No tíyào in source. The KR4c0003 file in this corpus is digitized from the SBCK base, which carries the TOC and the body text but not the Sìkù tíyào. The Sìkù WYG 16-juǎn tíyào (V1065.3) survives in the Zinbun digital Sìkù tíyào and may be consulted there.

Abstract

The historical WángBó corpus — recorded in the Jiù Tángshū yìwén zhì at 30 juǎn and the Xīn Tángshū yìwén zhì at 16 juǎn — was already badly attenuated by the Sòng. The Sòng-period Chóngwén zǒngmù 崇文總目 records 30 juǎn of Wáng Bó wén 王勃文 plus 5 juǎn of Wáng Bó shī, but the Sòngshǐ yìwén zhì shrinks the figure.

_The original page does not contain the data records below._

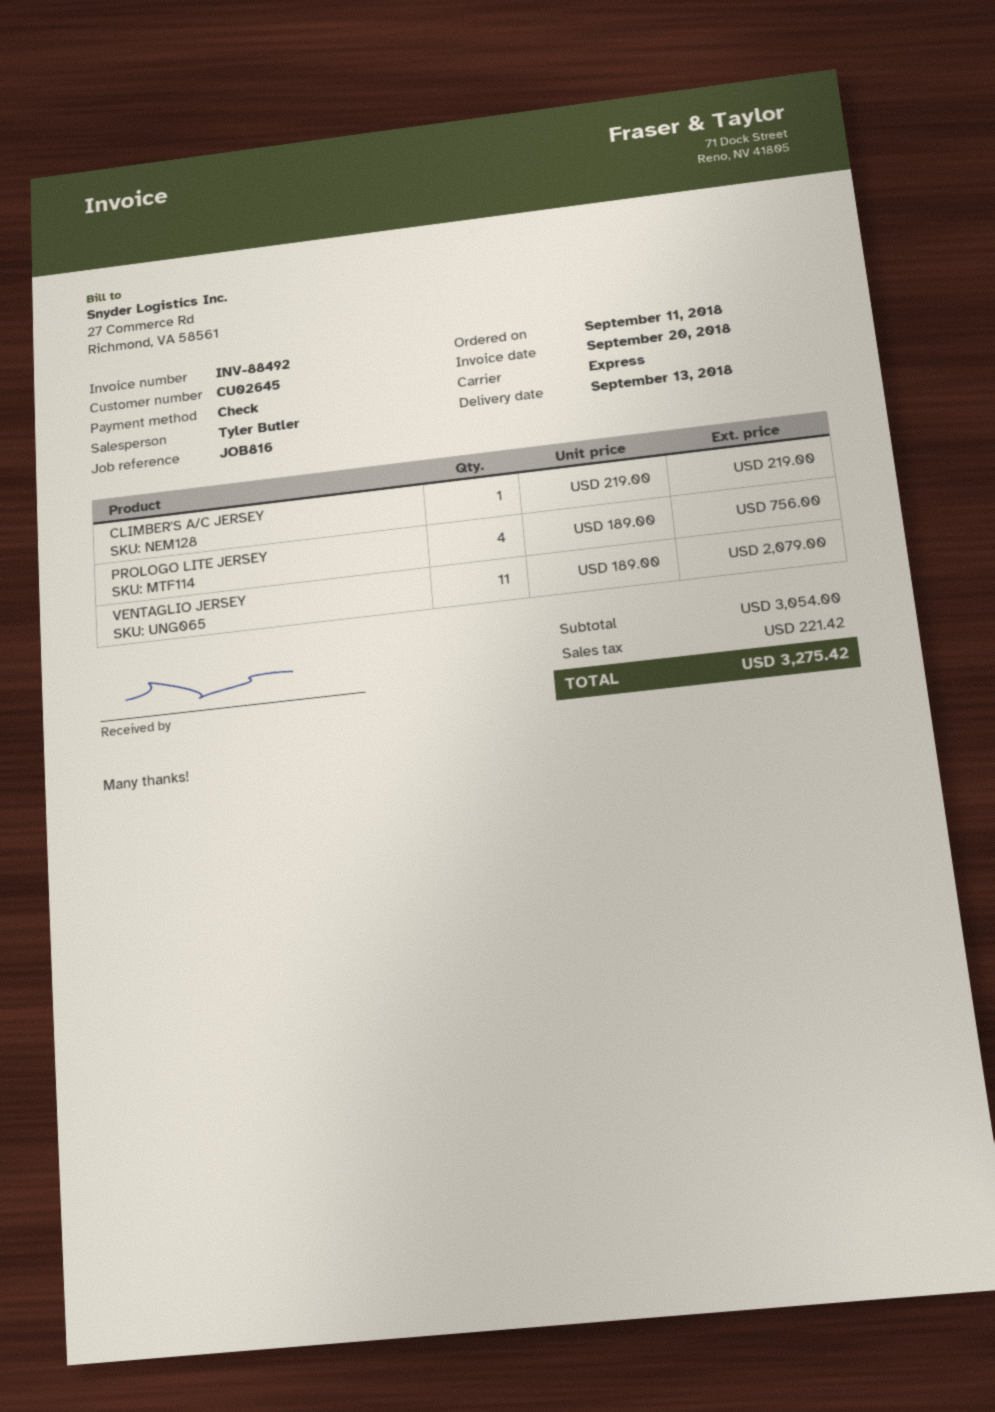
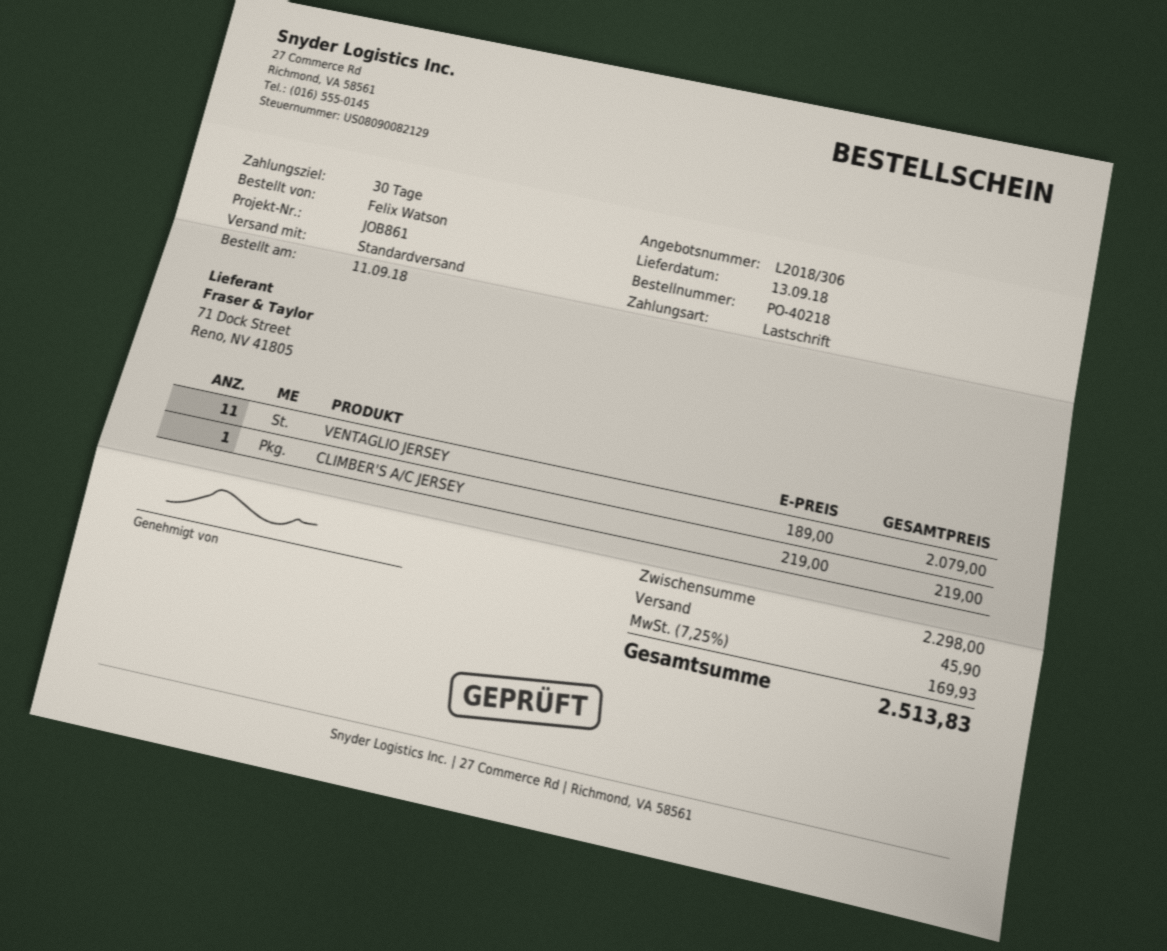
reference: JOB816 -> JOB861
payment method: cheque -> direct debit
shipping method: express -> standard
PROLOGO LITE JERSEY: 4 x 189.00 = 756.00 -> none
subtotal: 3054.00 -> 2298.00
shipping: none -> 45.90
tax: 221.42 -> 169.93
total: 3275.42 -> 2513.83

The transmitted YuánMíng version was a 12-juǎn recension of dubious provenance, conflated with much spurious matter; Zhāng Xiè’s editorial achievement was to crosscheck it against Wén yuàn yīng huá and the surviving lèishū and recover something closer to a Táng-period selection. The Sìkù compilers received Zhāng’s 16-juǎn recension and printed it without further reorganization. The Qīng scholar Jiǎng Qīngyì 蔣清翊 (fl. 1880) later produced a Wáng Zǐān jí zhù 王子安集注 in 20 juǎn, the standard annotated edition still in use.

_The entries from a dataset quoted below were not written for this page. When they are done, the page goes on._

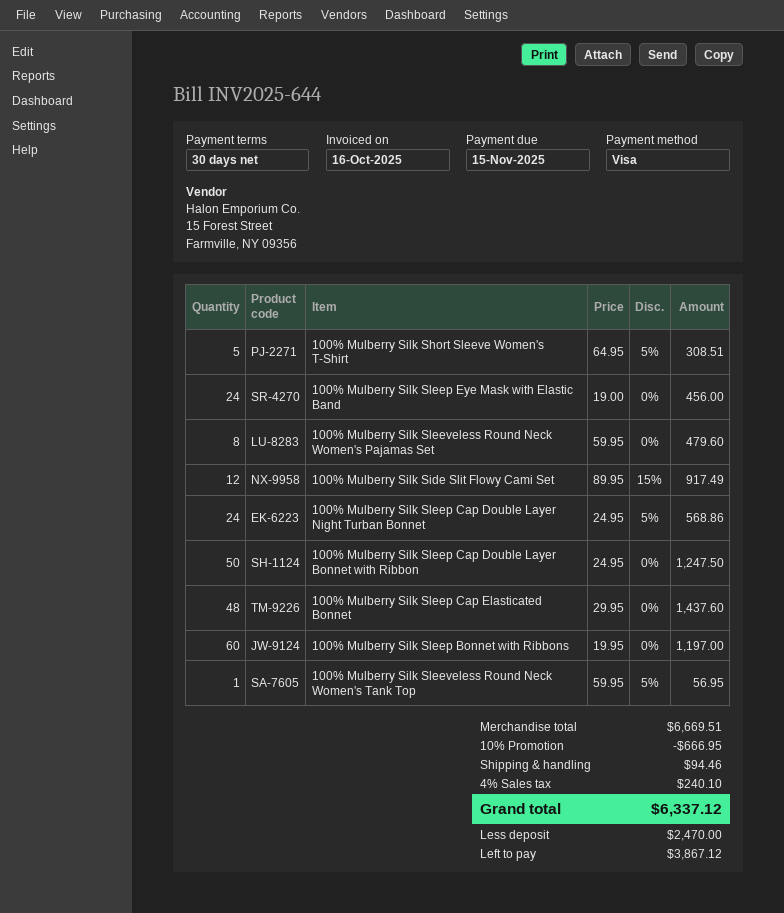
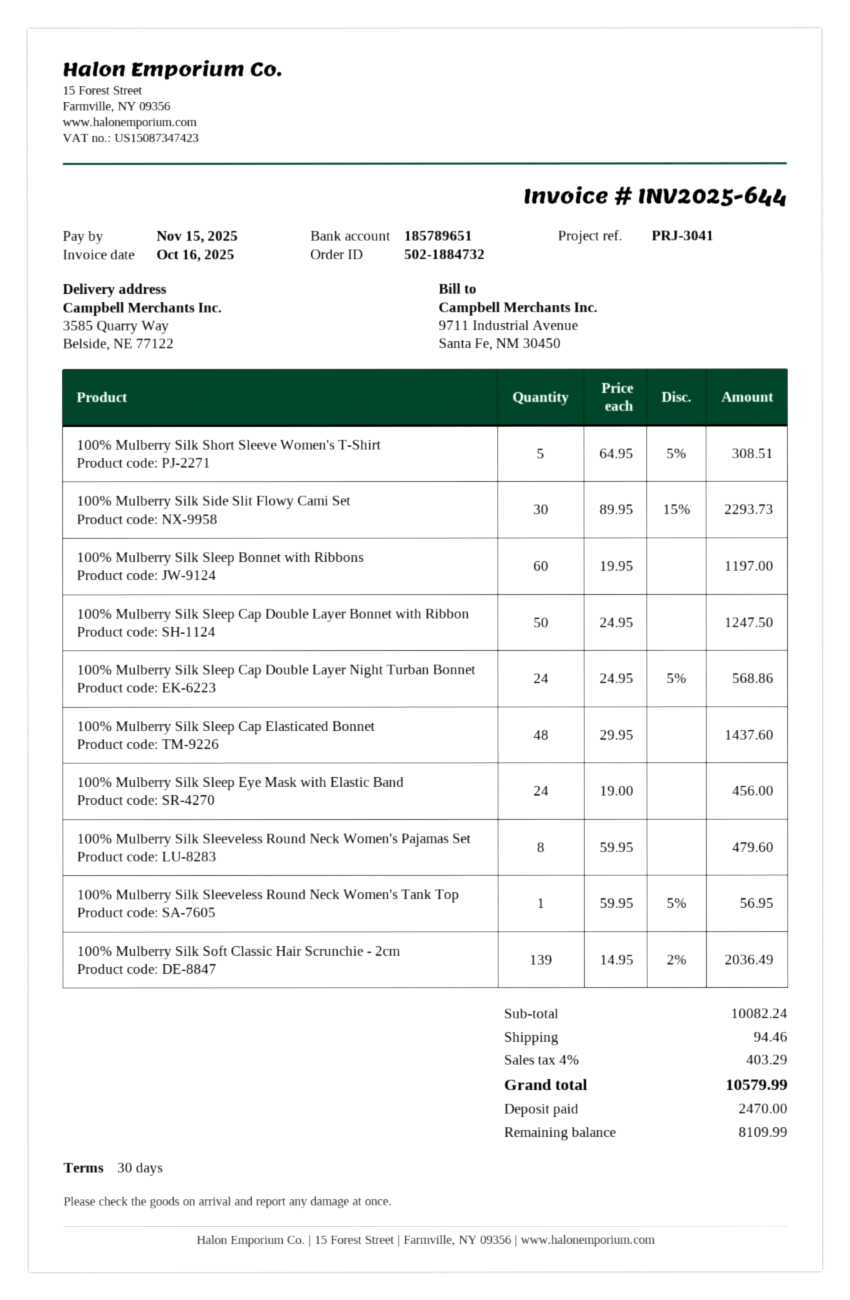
100% Mulberry Silk Side Slit Flowy Cami Set: 12 x 89.95 - 15% = 917.49 -> 30 x 89.95 - 15% = 2293.73
100% Mulberry Silk Soft Classic Hair Scrunchie - 2cm: none -> 139 x 14.95 - 2% = 2036.49
subtotal: 6669.51 -> 10082.24
discount: 10% = 666.95 -> none
tax: 4% = 240.10 -> 4% = 403.29
total: 6337.12 -> 10579.99
balance: 3867.12 -> 8109.99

Wáng Bó (650–676; the catalog meta gives 648–675, but CBDB and modern scholarly consensus follow 650–676 — accepted here) was a child prodigy: he passed the jiēxiào liánfāng 揭孝廉方 examination at fifteen, and was cháosànláng 朝散郎 by sixteen. Two episodes ended his official career: a satirical mock-edict against the cock-fighting prince Pèiwáng 沛王 lost him his court post in 668; and a pardoned but scandalous murder charge during his Sìchuān 四川 sojourn (involving a runaway slave he had concealed and then killed) cost his father his magistracy. Wáng was on his way to visit his exiled father in Jiāozhǐ 交趾 (modern north Vietnam) when he drowned in the South Sea in Shàngyuán 上元 3 (676), aged 26. The Téngwánggé xù — composed extempore at a banquet given by Yán Bóyú 閻伯嶼, prefect of Hóngzhōu 洪州, on the zhòngyáng 重陽 festival of Shàngyuán 2 (675) — became the centerpiece of his collection and one of the most-memorized prose pieces of the gǔwén canon, on the strength of its bipartite balance, its remarkable ride of allusions, and the legendary “Luòxiá yǔ gūwù qí fēi, qiūshuǐ gòng chángtiān yī sè 落霞與孤騖齊飛秋水共長天一色” couplet.

Translations and research

  • He Lin 何林天, ed. 1992. Chóng dìng xīn jiào Wáng Zǐ-ān jí 重訂新校王子安集. Shānxī rénmín. The principal modern Chinese critical edition.
  • Jiǎng Qīngyì 蔣清翊. 1885. Wáng Zǐ-ān jí zhù 王子安集注. The standard Qīng-period annotated edition; reprint Shànghǎi gǔjí 1995.
  • Stephen Owen. 1977. The Poetry of the Early T’ang. Yale UP. Substantial chapter on Wáng Bó and the Four Outstanding Ones.
  • Paul W. Kroll. 2002. “On a Quatrain by Wang Po.” In Recarving the Dragon: Understanding Chinese Poetics, Olomouc.
  • David R. Knechtges. 1996. “How to View a Mountain in Medieval China.” Annotated translation of selected .
  • Tian Xiaofei 田曉菲. 2007. Beacon Fire and Shooting Star. Harvard. Discussion of the late-Suí / early-Táng literary background.

Other points of interest

The poems and prose ascribed to Wáng Bó in the modern critical editions exceed the Sìkù WYG 16-juǎn count by a substantial margin: in 1900 a Japanese MS held at the Shōsō-in 正倉院 was identified as a 9th-century Táng manuscript fragment of Wáng Bó jí, and the 1980s discovery of a fuller MS at Tōchōji 東長寺 (Hakata, Japan) and at the Shōsō-in archive added several dozen previously unattested pieces. Both manuscripts were edited by Hé Líntiān 何林天 in the 1992 Chóngdìng xīnjiào edition, which is now the standard reference. The Sìkù recension printed in WYG therefore represents a pre-1900 state of the textual evidence.